--- START ---

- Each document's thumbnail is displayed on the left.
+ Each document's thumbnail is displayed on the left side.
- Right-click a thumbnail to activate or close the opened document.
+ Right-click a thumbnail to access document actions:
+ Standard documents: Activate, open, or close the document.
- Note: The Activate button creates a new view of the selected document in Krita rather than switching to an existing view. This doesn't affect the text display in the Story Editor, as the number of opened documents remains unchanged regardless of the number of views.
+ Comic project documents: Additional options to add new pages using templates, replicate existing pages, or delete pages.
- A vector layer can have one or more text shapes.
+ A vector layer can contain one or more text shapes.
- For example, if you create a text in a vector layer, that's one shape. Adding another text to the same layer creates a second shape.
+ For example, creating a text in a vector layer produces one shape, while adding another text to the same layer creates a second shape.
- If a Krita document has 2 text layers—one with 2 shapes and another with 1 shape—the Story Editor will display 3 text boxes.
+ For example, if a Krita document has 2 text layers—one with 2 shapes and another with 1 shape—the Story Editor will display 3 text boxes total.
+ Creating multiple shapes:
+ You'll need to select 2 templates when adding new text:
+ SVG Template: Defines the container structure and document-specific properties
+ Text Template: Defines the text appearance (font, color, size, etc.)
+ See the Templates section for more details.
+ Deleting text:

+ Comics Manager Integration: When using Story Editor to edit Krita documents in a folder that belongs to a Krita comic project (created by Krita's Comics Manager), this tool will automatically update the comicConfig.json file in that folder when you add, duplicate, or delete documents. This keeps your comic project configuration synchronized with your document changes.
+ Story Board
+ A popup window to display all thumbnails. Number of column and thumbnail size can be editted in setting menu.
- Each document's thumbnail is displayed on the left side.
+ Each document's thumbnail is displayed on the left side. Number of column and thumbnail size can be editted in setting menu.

--- END ---

• _What the task asks_
Out of the entries above, write out only the lines between the line holding "- A vector layer" and the line holding "- For example, if", inclusive, each exactly as given.

• _Problem solution_
- A vector layer can have one or more text shapes.
+ A vector layer can contain one or more text shapes.
- For example, if you create a text in a vector layer, that's one shape. Adding another text to the same layer creates a second shape.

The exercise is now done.